# WTH powder post beetle



## David Van Asperen (Oct 12, 2017)

went to get a piece of ash that I milled last fall and was air drying This is what I found. Any salvage or is it fire wood?


----------



## Schroedc (Oct 12, 2017)

Ouch. There are some chemical treatments it there. Otherwise can you get the heat up and run a bug kill cycle in a kiln?

I'd also probably rip off the sides with the majority of the damage if you weren't planning to use them before doing anything to kill the bugs.

Reactions: Thank You! 1


----------



## David Van Asperen (Oct 12, 2017)

I do not as of yet have a kiln. Looking at chem treatments online. Also have not as of yet checked the stack to see how much is effected ,just pissed me and went to another project for the day.

Reactions: Agree 1


----------



## Mike1950 (Oct 12, 2017)

If you have much wood and any of it is at or above 12% ya can get bugs. Preventitive is timbor. If you have bugs, boracare. Or you cook them 132 for 24 hrs. I would burn that board.

Reactions: Thank You! 1 | Agree 4


----------



## Mike1950 (Oct 12, 2017)

And moist ash is likebug ice cream. They love it

Reactions: Like 1 | Agree 1


----------



## woodtickgreg (Oct 12, 2017)

That's not powder post beetles but some other kind of vermin. I would say a kiln is the only way to cure that infestation.

Reactions: Like 1 | Agree 1


----------



## Mike1950 (Oct 12, 2017)

I agree.


----------



## David Van Asperen (Oct 12, 2017)

I just might have a whole lot more fire wood than I thought
Thanks all for the insight a nod info much appreciated as always
Just made getting a kiln a high priority

Reactions: Sincere 1


----------



## Tom Smart (Oct 12, 2017)

Looks like a lot of the ash from my backyard - emerald ash borer. 

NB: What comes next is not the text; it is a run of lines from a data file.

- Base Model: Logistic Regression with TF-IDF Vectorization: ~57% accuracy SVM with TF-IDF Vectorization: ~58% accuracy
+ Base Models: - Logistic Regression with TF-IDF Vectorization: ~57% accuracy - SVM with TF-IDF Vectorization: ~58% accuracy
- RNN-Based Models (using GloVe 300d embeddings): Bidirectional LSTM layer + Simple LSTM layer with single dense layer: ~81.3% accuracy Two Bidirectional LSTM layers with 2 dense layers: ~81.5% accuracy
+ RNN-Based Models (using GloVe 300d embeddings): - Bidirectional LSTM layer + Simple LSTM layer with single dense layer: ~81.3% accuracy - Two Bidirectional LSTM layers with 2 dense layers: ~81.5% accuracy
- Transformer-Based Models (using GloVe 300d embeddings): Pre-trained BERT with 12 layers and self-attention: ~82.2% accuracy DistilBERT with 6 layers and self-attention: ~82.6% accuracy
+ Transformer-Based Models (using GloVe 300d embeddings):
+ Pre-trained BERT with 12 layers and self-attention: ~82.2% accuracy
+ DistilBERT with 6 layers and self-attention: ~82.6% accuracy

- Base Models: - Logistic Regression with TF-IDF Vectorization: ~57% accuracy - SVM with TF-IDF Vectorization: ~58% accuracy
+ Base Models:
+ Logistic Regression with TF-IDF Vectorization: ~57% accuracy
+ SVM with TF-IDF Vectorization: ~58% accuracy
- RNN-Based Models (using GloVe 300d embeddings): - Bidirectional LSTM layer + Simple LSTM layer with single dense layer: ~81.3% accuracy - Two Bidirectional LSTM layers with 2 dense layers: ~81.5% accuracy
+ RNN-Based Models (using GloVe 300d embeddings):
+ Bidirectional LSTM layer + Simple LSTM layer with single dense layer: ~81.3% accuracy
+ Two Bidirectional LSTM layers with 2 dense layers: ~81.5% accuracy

Ash is really great in my woodstove.

Reactions: Like 1 | Agree 1


----------



## CWS (Oct 12, 2017)

David Van Asperen said:


> went to get a piece of ash that I milled last fall and was air drying This is what I found. Any salvage or is it fire wood?
> 
> View attachment 135483
> 
> View attachment 135484


I think the knots will be ok. It is hard to keep any ash around here for very long. I feel your pain.

Reactions: Thank You! 1


----------



## David Van Asperen (Oct 12, 2017)

Did some reading and it seems that the bug trails that I see on top of the board would more likely be on the inside of the board if it were from powder post beetles. So not sure what "vermin" @woodtickgreg it is but I sure would have been happier to discover spalt instead. Will have to see how deep they are and if it is worth the effort.
Got to get a kiln in case I have not mentioned that yet
@CWS it does appear that most of the knots will be salvageable are you interested in a game box or [email protected] Smart I too like ash I the stove but I do not usually make it into boards first ,but it make stack better that [email protected] I did a little reading about both of those product and thanks for the heads up on them. One video talked about making a spray from borax have you ever heard of that [email protected] I am going to do some trimming and planing to see what the damage really is but will most likely will be keeping warm with ash boards this winter.
Again thanks for all the help, someday I may even be able to repay you all
Dave

Reactions: Like 1


----------



## Mike1950 (Oct 12, 2017)

David Van Asperen said:


> Did some reading and it seems that the bug trails that I see on top of the board would more likely be on the inside of the board if it were from powder post beetles. So not sure what "vermin" @woodtickgreg it is but I sure would have been happier to discover spalt instead. Will have to see how deep they are and if it is worth the effort.
> Got to get a kiln in case I have not mentioned that yet
> @CWS it does appear that most of the knots will be salvageable are you interested in a game box or [email protected] Smart I too like ash I the stove but I do not usually make it into boards first ,but it make stack better that [email protected] I did a little reading about both of those product and thanks for the heads up on them. One video talked about making a spray from borax have you ever heard of that [email protected] I am going to do some trimming and planing to see what the damage really is but will most likely will be keeping warm with ash boards this winter.
> Again thanks for all the help, someday I may even be able to repay you all
> Dave



Yes borax will work but I would buy some timbor- Isolate the firewood and spray the rest with the timbor. Get used to it- part of the game.... could be ash borers- ants or termites. Powder post beetles make a very small hole....

Reactions: Thank You! 1


----------



## woodtickgreg (Oct 13, 2017)

The trails I see in the boards are from the larvae of a larger wood beetle, the exact species is escaping me at this point. Bring one in the shop and let it sit and one day when the mature you will know what they are, ask me how I know this, lol. Your shop will be full of them. As Mike said, powder post beetles are very tiny, you usually just see tiny holes and little piles of sawdust.

Reactions: Thank You! 1


----------



## Ralph Muhs (Oct 13, 2017)

$20 worth of concentrated ant and termite killer at a farm store or Lowes will kill them. Mix it in a small pump sprayer and give the boards a liberal bath. I did it on thousands of ft of lumber. No sign of ppb or any other pest after 5 years. Others here disagree, but it worked for me.

Reactions: Thank You! 1


----------



## Allen Tomaszek (Oct 13, 2017)

Looks like those little guys had the all you can eat buffet! As mentioned by others, If you saw, eventually you'll see some bugs. If you saw old logs you'll definitely run into bugs.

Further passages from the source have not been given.